REPRESENTATIONS AND WARRANTIES OF THE ENERKON FLORIDA SHAREHOLDERS

 

The Enerkon Florida Shareholders each hereby represent and warrant to Enerkon Nevada as follows:

 

3.1 Ownership of the Enerkon Florida Common Stock. The Enerkon Florida Shareholder owns, beneficially and of record, good and marketable title to the amount of the Enerkon Florida Common Stock, free and clear of all security interests, liens, adverse claims, encumbrances, equities, proxies, options or voting agreements. At the Closing, the Enerkon Florida Shareholders will convey to Enerkon Nevada good and marketable title to the Enerkon Florida Common Stock, free and clear of any security interests, liens, adverse claims, encumbrances, equities, proxies, options, shareholders’ agreements or restrictions.

 

3.2 Authority Relative to this Agreement.
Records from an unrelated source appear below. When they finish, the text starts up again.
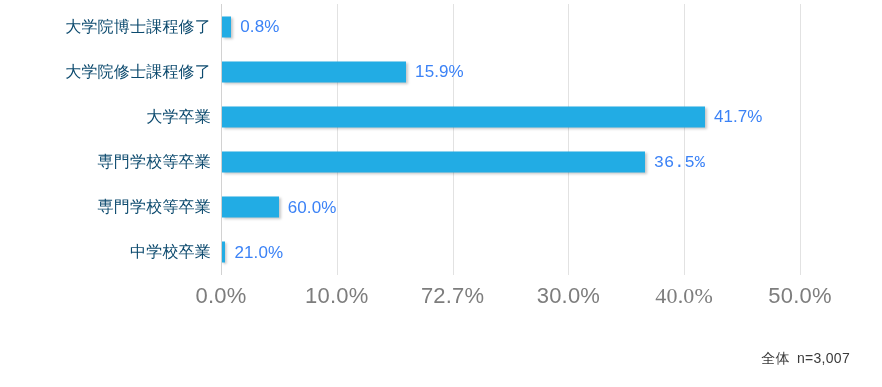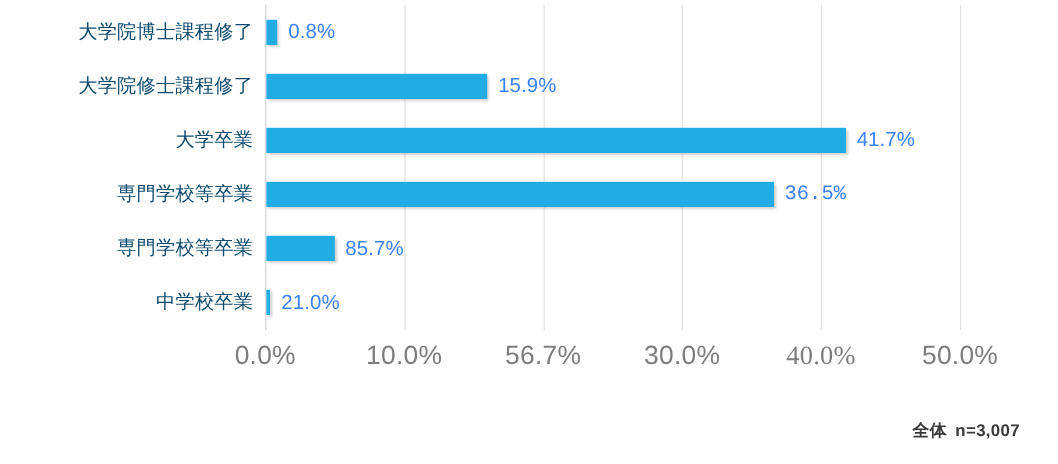--- a/index.html
+++ b/index.html
@@ -175,7 +175,7 @@
           <div class="cat-label">専門学校等卒業</div>
           <div class="bar-wrap">
             <div class="bar" style="background: rgb(34, 172, 228); width: 56.742px;"></div>
-            <div class="val-label">85.7%</div>
+            <div class="val-label">60.0%</div>
           </div>
         </div>
         <div class="row" style="top: 225.833px; height: 45.1667px;">

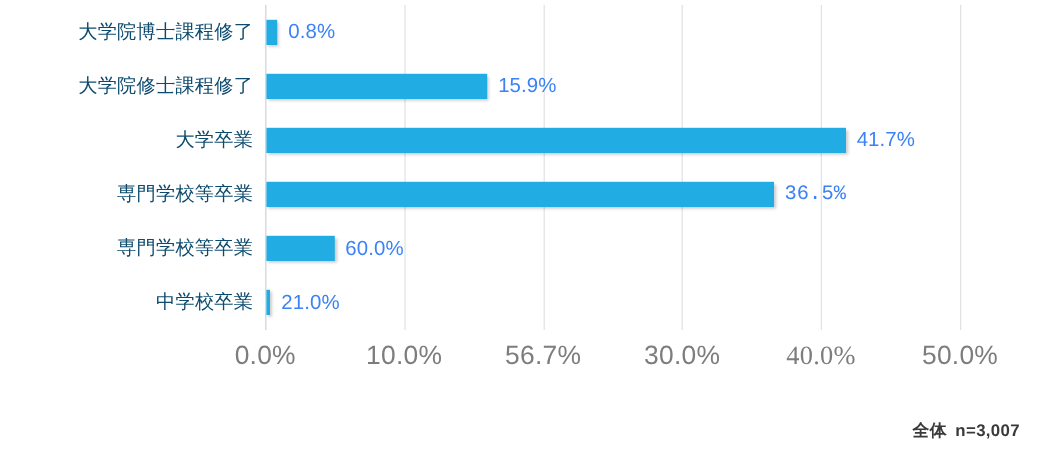--- a/index.html
+++ b/index.html
@@ -191,7 +191,7 @@
   <div class="ticks" id="ticks">
       <div class="tick" style="left: 0px;">0.0%</div>
       <div class="tick" style="left: 115.8px;">10.0%</div>
-      <div class="tick" style="left: 231.6px;">56.7%</div>
+      <div class="tick" style="left: 231.6px;">72.7%</div>
       <div class="tick" style="left: 347.4px;">30.0%</div>
       <div class="tick" style="left: 463.2px; font-family: Liberation Serif, serif;">40.0%</div>
       <div class="tick" style="left: 579px;">50.0%</div>

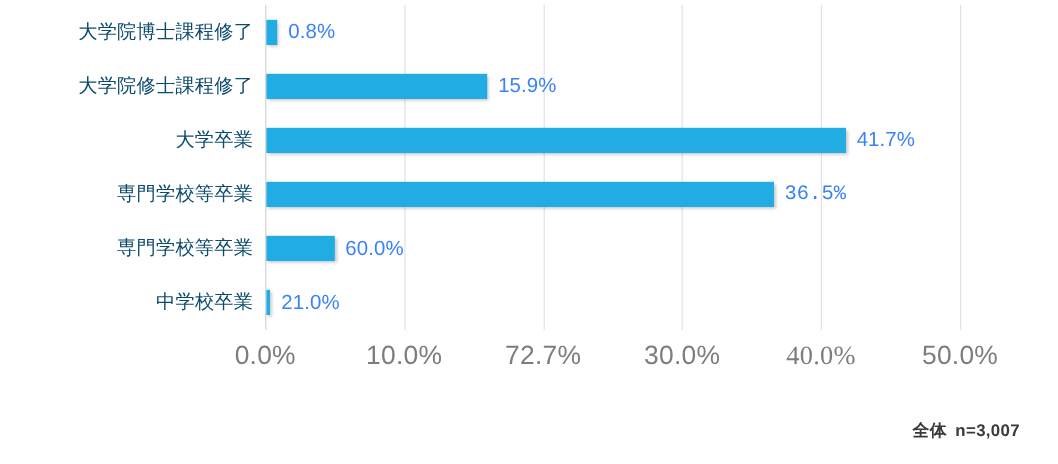--- a/index.html
+++ b/index.html
@@ -119,7 +119,7 @@
     right: 32px;
     top: 350px;
     font-size: 14px;
-    font-weight: bold;
+    font-weight: normal;
     color: #3a3a3a;
     white-space: nowrap;
     letter-spacing: 0.3px;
This Agreement has been duly and validly executed and delivered by the Enerkon Florida Shareholders and constitutes a valid and binding agreement of such person, enforceable against such person in accordance with its terms, except as such enforcement may be limited by bankruptcy, insolvency or other similar laws affecting the enforcement of creditors’ rights generally or by general principles of equity.

 

3.3 Purchase of Restricted Securities for Investment. The Enerkon Florida Shareholder acknowledges that the Enerkon Nevada Shares will not be registered pursuant to the Securities Act or any applicable state securities laws, that the Enerkon Nevada Shares will be characterized as “restricted securities” under federal securities laws, and that under such laws and applicable regulations the Enerkon Nevada Shares cannot be sold or otherwise disposed of without registration under the Securities Act or an exemption therefrom. In this regard, each Enerkon Florida Shareholder is familiar with Rule 144 promulgated under the Securities Act, as currently in effect, and understands the resale limitations imposed thereby and by the Securities Act. Further, the Enerkon Florida Shareholder acknowledges and agrees that:

 

(a) the Enerkon Florida Shareholder is acquiring the Enerkon Nevada Shares for investment, for the Enerkon Florida Shareholder’s own account and not as a nominee or agent, and not with a view to the resale or distribution of any part thereof, and the Enerkon Florida Shareholder has no present intention of selling, granting any participation in, or otherwise distributing the same. The Enerkon Florida Shareholder further represents that he, she or it does not have any Contract, undertaking, agreement or arrangement with any person to sell, transfer or grant participation to such person or to any third person, with respect to any of the Enerkon Nevada Shares.

 

(b) The Enerkon Shareholder understands that the Enerkon Nevada Shares are not registered under the Securities Act on the ground that the sale and the issuance of securities hereunder is exempt from registration under the Securities Act pursuant to Section 4(2) thereof, and that Enerkon Nevada’s reliance on such exemption is predicated on the Shareholder’s representations set forth herein.

 

3.4 Status of Stockholder. The Enerkon Florida Shareholder hereby makes the following representations and warranties as indicated on the Signature Page of Enerkon Florida Shareholders which is attached and part of this Agreement:

 

(a) Accredited Investor Under Regulation D. The Enerkon Florida Shareholder is an “Accredited Investor” as that term is defined in Rule 501 of Regulation D promulgated under the Securities Act, an excerpt of which is included in the attached Annex II, and the Enerkon Florida Shareholder is not acquiring the Enerkon Nevada Shares as a result of any advertisement, article, notice or other communication regarding the Enerkon Nevada Shares published in any newspaper, magazine or similar media or broadcast over television or radio or presented at any seminar or any other general solicitation or general advertisement.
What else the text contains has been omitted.